- [What you need to do] The entries below should be set down again exactly, with every picture left out.

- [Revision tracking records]
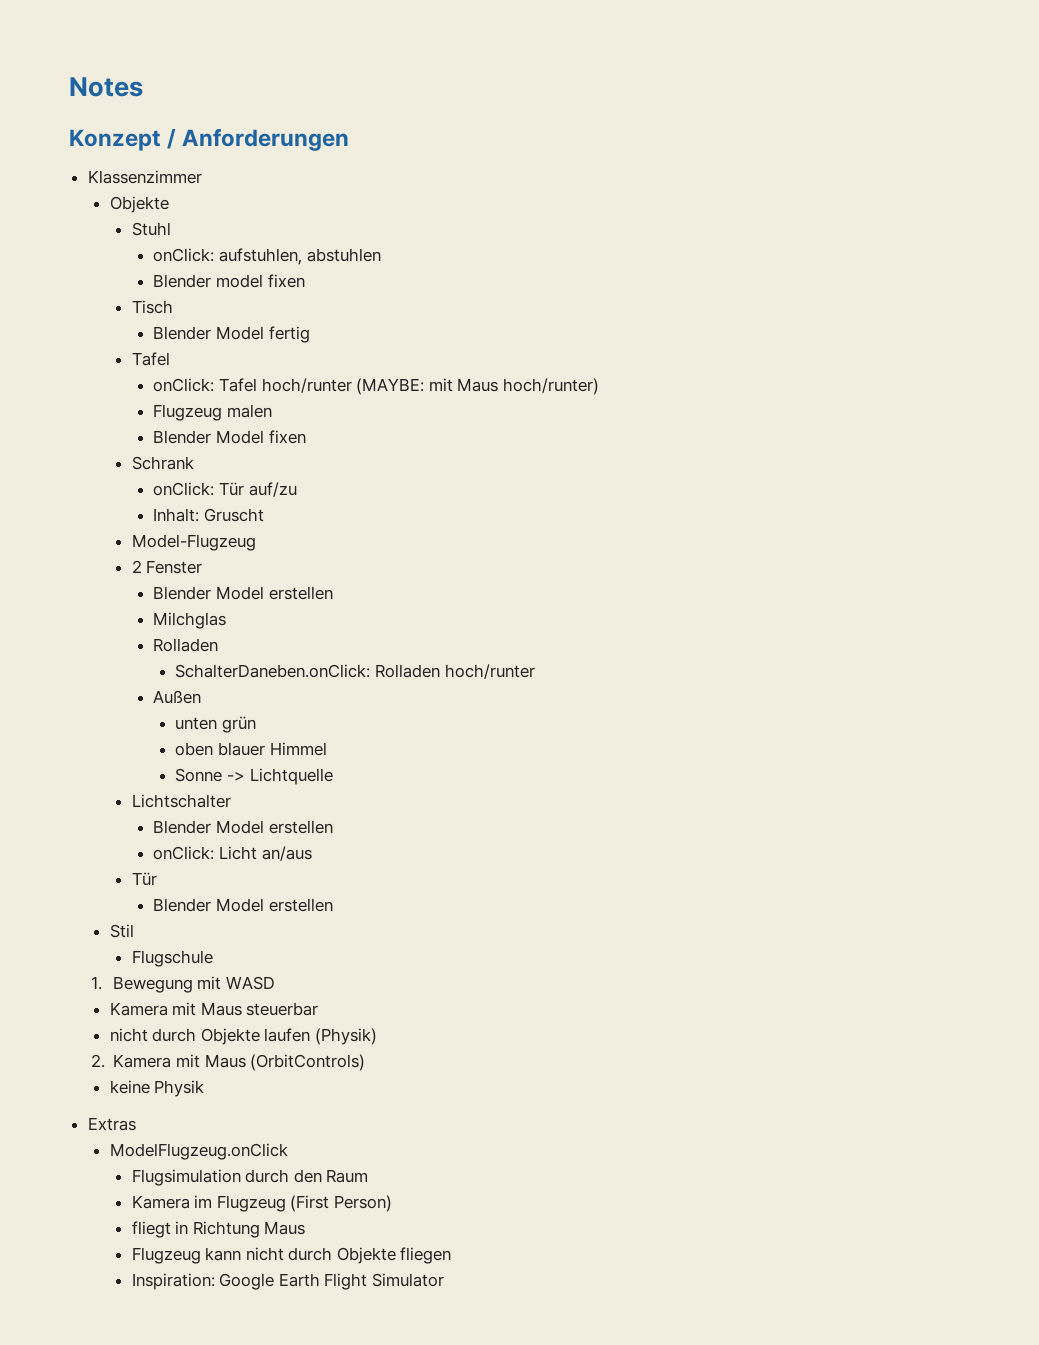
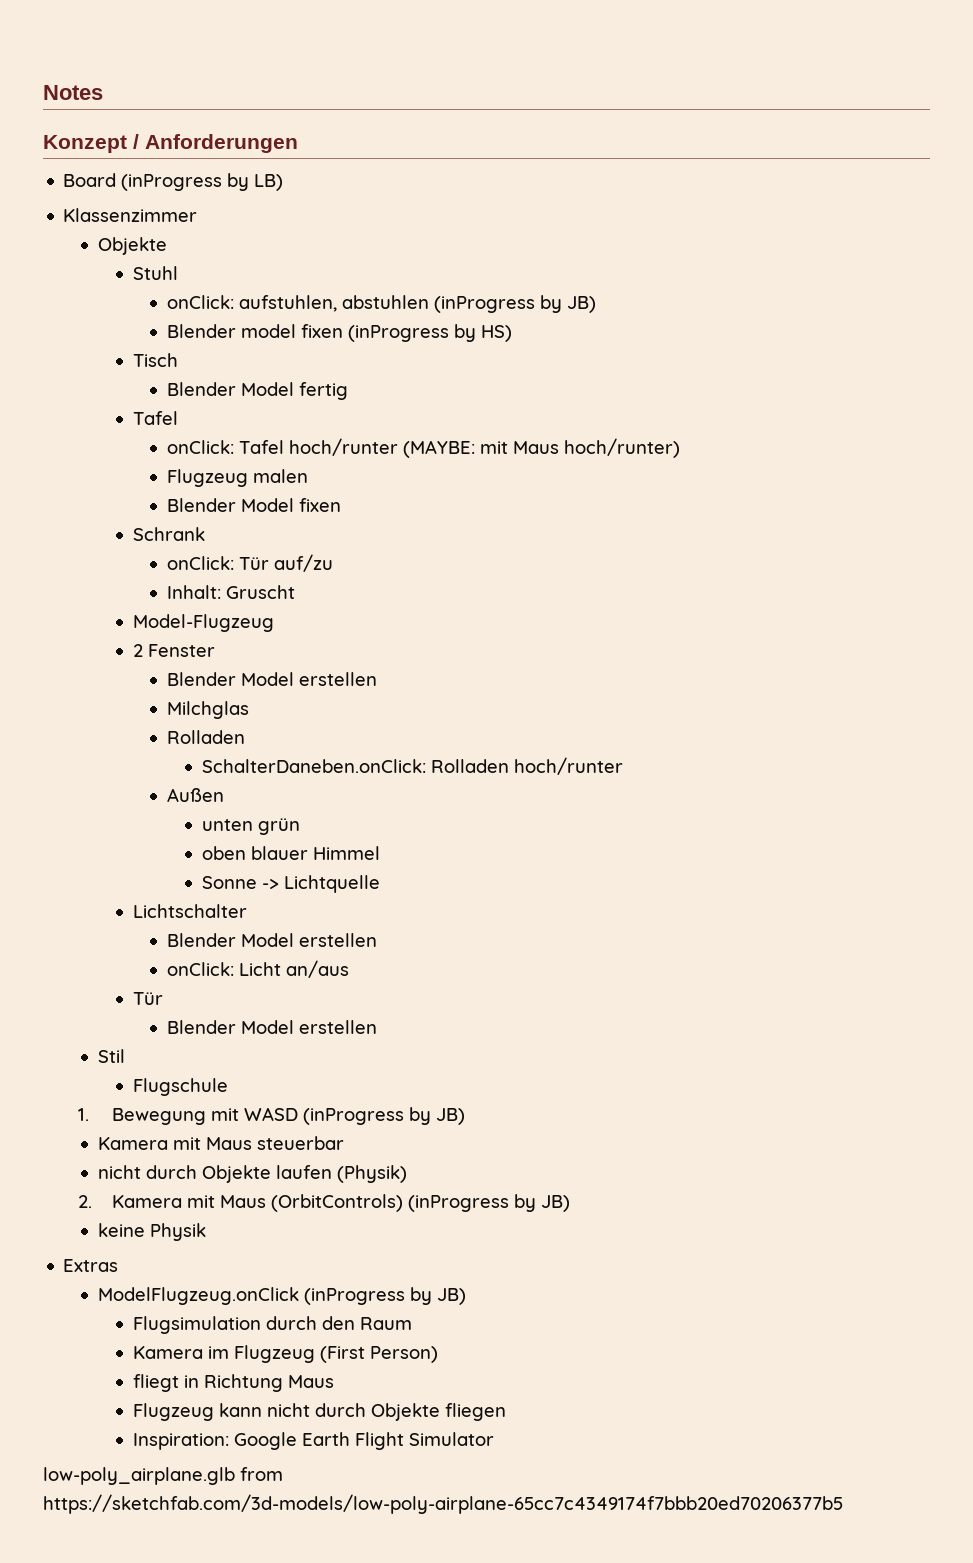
+ Board (inProgress by LB)
- onClick: aufstuhlen, abstuhlen
+ onClick: aufstuhlen, abstuhlen (inProgress by JB)
- Blender model fixen
+ Blender model fixen (inProgress by HS)
- 1. Bewegung mit WASD
+ 1. Bewegung mit WASD (inProgress by JB)
- 2. Kamera mit Maus (OrbitControls)
+ 2. Kamera mit Maus (OrbitControls) (inProgress by JB)
- ModelFlugzeug.onClick
+ ModelFlugzeug.onClick (inProgress by JB)
+ low-poly_airplane.glb from https://sketchfab.com/3d-models/low-poly-airplane-65cc7c4349174f7bbb20ed70206377b5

- [Task result]
+ Board (inProgress by LB)
- onClick: aufstuhlen, abstuhlen
+ onClick: aufstuhlen, abstuhlen (inProgress by JB)
- Blender model fixen
+ Blender model fixen (inProgress by HS)
- 1. Bewegung mit WASD
+ 1. Bewegung mit WASD (inProgress by JB)
- 2. Kamera mit Maus (OrbitControls)
+ 2. Kamera mit Maus (OrbitControls) (inProgress by JB)
- ModelFlugzeug.onClick
+ ModelFlugzeug.onClick (inProgress by JB)
+ low-poly_airplane.glb from https://sketchfab.com/3d-models/low-poly-airplane-65cc7c4349174f7bbb20ed70206377b5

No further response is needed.